> **What the exercise asks**: Scan the entries that follow and give only the number of lines containing "dialog".

(Screenshot and code edit data)
§ §

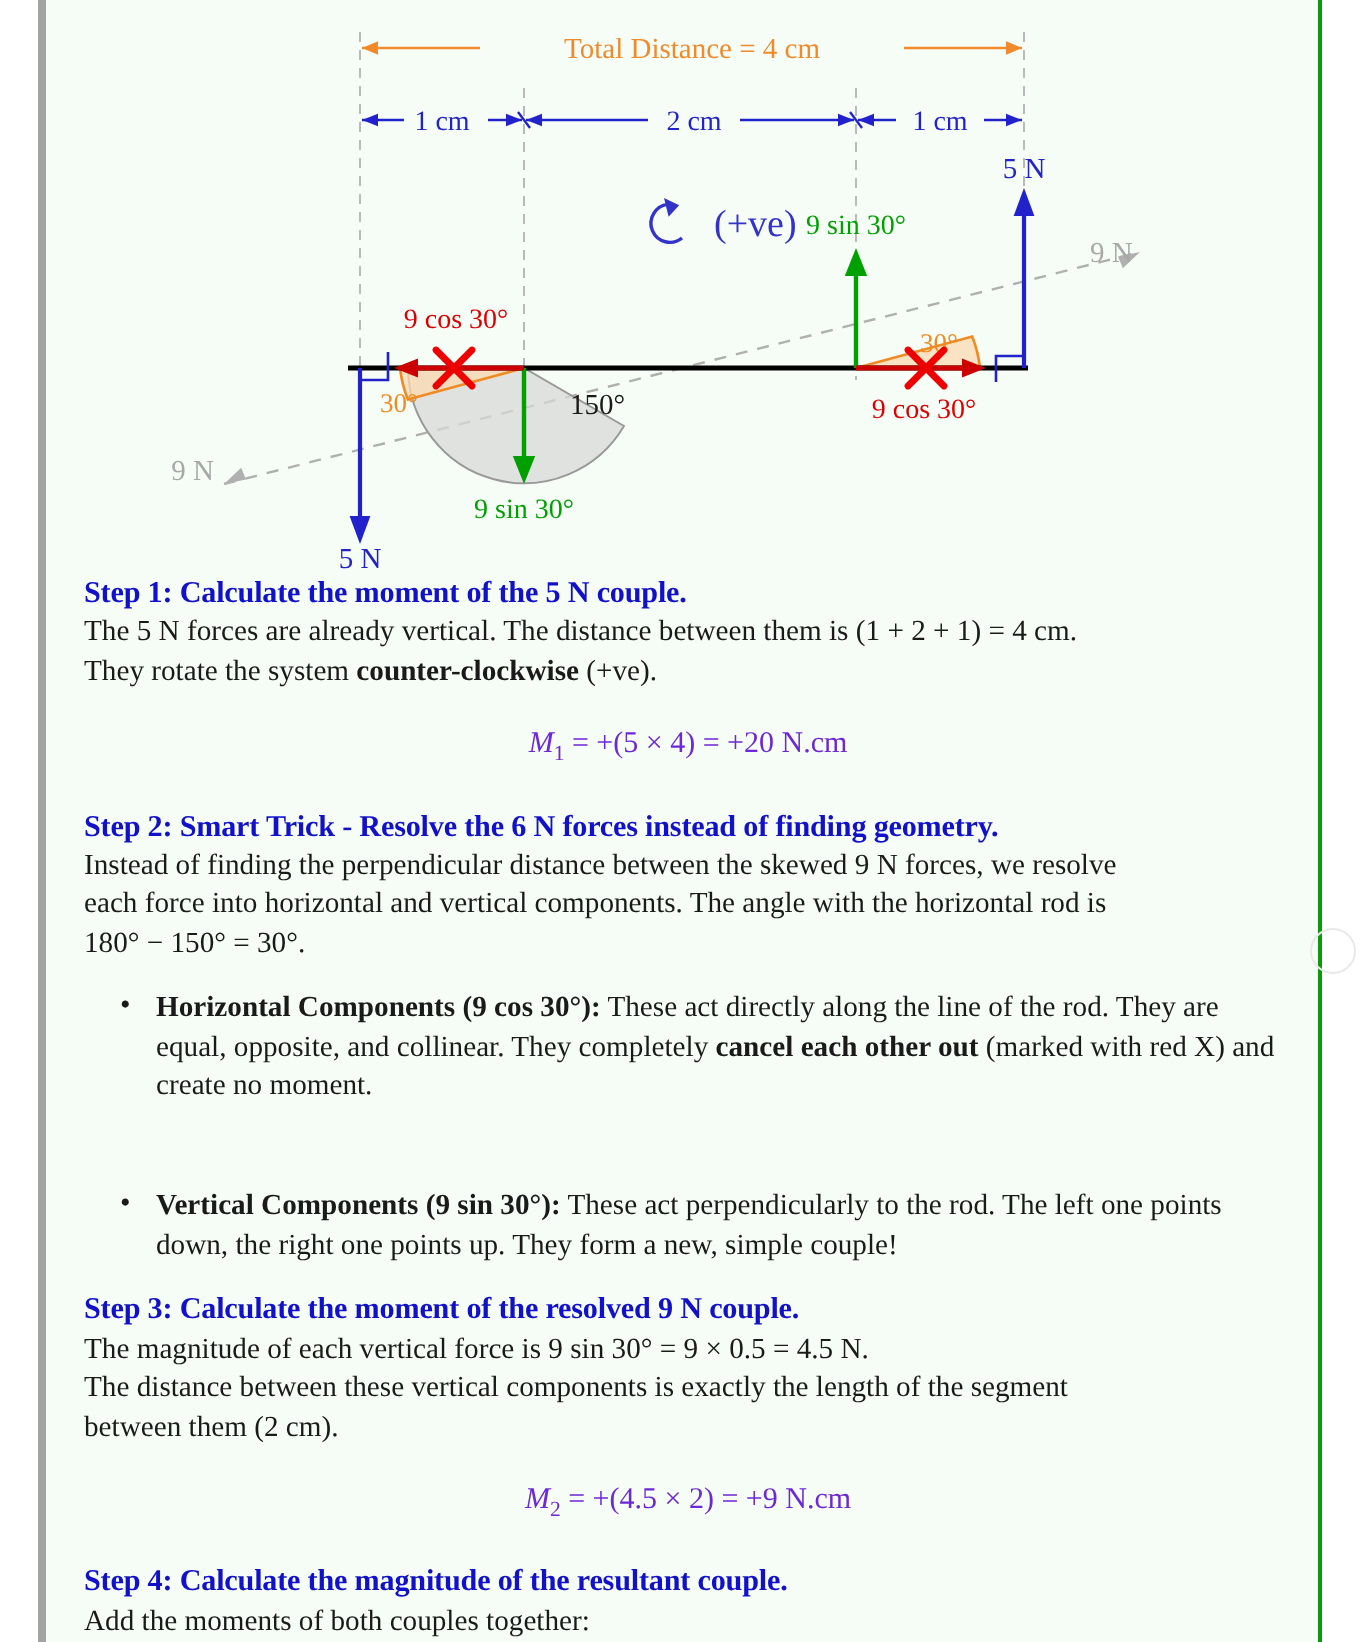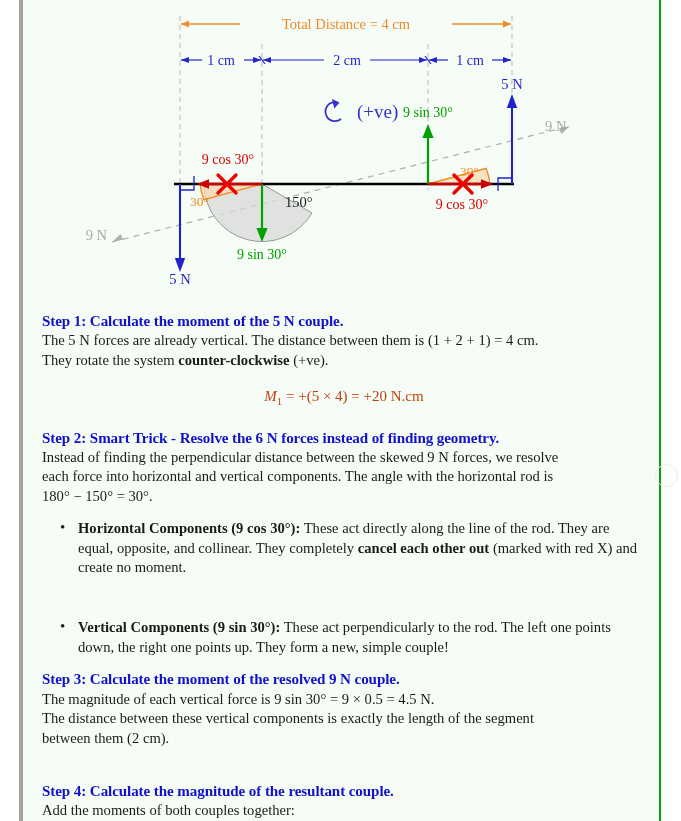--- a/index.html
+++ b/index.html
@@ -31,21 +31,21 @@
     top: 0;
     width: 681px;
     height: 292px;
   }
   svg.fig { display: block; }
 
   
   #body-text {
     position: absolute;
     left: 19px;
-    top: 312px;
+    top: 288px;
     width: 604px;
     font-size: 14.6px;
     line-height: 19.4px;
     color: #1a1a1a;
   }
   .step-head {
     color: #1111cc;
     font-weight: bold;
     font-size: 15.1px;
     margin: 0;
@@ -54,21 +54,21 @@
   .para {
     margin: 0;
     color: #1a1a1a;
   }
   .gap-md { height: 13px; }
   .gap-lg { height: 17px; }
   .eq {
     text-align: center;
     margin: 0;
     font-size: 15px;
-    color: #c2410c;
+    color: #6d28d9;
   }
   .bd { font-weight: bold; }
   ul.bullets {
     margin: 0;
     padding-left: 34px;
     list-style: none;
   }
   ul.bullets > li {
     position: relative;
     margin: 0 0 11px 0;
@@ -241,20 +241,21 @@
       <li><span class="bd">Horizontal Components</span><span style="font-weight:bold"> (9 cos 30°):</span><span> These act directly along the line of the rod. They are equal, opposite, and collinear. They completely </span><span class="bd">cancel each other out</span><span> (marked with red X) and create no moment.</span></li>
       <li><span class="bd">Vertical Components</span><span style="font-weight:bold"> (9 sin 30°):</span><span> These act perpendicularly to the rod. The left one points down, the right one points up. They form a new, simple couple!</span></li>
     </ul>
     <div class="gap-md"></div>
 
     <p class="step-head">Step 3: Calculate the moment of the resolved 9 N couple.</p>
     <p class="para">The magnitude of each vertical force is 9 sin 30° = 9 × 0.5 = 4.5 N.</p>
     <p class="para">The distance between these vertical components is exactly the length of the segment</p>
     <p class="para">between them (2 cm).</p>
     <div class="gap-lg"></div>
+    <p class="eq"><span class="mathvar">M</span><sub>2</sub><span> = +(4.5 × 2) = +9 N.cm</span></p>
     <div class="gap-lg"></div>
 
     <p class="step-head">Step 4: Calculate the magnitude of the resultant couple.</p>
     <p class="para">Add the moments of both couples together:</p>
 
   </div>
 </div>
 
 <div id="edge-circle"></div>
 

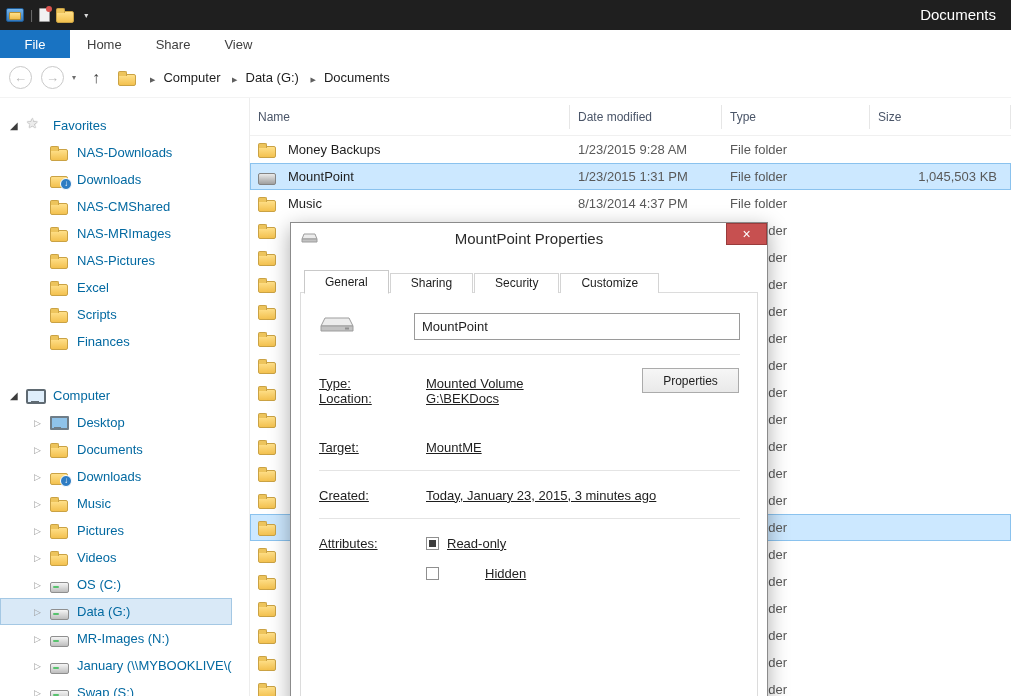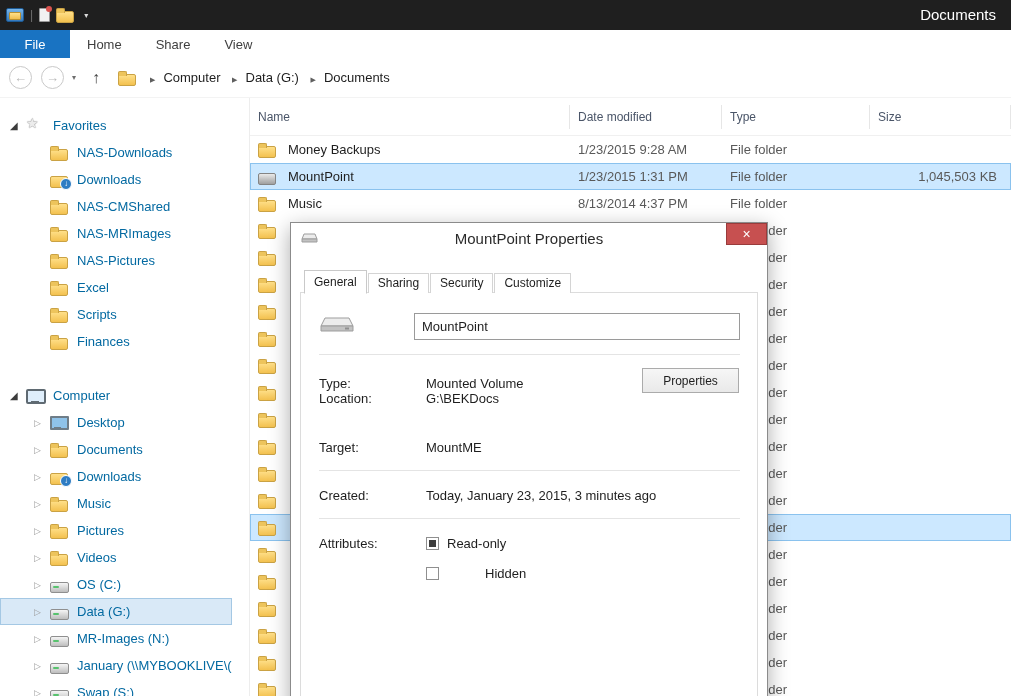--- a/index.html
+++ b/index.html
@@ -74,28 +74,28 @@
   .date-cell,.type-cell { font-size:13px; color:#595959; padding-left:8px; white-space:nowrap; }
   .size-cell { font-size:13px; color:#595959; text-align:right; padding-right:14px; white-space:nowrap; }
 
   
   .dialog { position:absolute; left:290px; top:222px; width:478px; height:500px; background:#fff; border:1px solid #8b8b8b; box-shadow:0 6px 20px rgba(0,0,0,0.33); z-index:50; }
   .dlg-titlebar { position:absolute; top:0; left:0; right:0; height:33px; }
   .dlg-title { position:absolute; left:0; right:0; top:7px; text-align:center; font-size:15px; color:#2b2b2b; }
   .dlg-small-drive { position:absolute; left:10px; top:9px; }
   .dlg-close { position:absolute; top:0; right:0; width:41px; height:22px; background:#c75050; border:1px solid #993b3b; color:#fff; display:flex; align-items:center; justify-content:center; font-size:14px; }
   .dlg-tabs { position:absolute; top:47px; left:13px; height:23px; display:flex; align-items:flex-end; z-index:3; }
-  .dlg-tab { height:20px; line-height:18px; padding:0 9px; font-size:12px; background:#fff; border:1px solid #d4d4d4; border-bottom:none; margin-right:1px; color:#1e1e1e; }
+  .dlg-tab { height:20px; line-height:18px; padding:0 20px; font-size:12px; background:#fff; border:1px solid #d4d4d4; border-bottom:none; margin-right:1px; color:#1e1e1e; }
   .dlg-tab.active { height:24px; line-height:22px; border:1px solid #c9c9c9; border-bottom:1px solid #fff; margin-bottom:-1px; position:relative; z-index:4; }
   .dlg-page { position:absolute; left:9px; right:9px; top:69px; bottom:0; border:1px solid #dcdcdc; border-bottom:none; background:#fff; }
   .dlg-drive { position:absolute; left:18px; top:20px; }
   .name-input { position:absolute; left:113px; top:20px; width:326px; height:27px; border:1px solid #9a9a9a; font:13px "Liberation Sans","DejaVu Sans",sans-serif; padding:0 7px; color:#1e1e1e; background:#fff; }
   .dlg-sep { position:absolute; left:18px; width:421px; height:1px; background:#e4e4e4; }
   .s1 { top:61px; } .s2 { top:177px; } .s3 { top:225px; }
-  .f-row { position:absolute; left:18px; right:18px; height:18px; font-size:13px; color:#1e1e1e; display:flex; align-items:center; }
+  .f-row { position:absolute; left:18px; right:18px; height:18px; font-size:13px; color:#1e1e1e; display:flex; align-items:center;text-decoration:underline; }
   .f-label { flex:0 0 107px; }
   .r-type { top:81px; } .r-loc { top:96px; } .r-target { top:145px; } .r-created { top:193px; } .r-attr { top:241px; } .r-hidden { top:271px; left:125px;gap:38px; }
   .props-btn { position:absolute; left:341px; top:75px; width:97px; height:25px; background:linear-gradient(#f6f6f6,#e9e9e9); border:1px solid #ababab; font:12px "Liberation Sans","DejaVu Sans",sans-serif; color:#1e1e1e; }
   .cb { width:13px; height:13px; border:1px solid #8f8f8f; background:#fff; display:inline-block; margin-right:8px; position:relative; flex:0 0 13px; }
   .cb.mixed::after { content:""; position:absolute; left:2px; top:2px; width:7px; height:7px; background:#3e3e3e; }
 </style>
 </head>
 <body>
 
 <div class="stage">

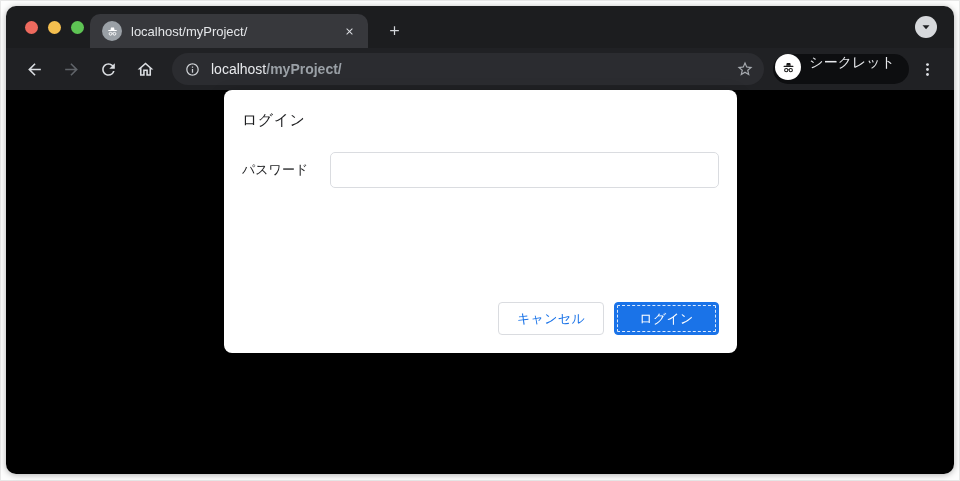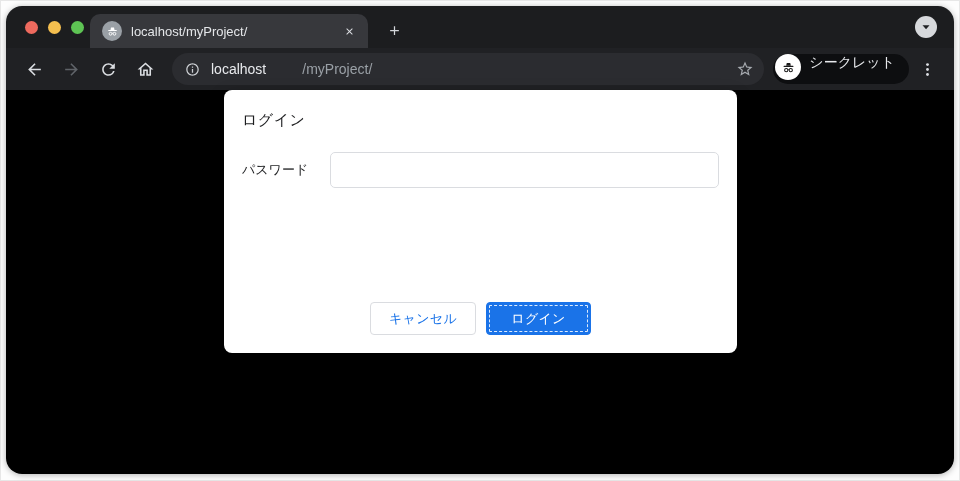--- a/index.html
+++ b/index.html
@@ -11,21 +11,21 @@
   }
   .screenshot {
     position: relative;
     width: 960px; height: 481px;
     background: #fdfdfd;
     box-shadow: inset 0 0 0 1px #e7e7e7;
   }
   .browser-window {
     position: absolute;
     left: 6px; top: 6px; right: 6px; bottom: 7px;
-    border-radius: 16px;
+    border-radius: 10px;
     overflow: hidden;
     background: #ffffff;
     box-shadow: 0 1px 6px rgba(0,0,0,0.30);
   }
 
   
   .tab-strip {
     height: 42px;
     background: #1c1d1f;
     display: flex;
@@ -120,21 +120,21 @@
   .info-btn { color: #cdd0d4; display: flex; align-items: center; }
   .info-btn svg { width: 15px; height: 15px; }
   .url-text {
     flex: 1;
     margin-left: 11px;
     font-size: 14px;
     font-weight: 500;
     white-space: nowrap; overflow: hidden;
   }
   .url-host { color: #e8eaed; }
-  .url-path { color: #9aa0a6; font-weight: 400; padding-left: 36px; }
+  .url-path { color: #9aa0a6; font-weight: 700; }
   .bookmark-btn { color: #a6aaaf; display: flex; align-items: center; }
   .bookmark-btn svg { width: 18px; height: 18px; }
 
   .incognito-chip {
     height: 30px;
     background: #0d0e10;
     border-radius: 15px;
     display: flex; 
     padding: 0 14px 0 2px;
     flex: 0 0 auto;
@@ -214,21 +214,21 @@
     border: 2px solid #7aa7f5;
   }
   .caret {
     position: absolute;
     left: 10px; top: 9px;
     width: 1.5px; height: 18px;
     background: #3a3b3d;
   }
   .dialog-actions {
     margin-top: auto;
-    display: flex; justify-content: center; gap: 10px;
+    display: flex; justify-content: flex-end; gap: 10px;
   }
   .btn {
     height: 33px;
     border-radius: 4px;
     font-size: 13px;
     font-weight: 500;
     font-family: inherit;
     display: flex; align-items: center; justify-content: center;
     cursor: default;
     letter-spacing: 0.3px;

§ §

> **Solution for this problem**: 2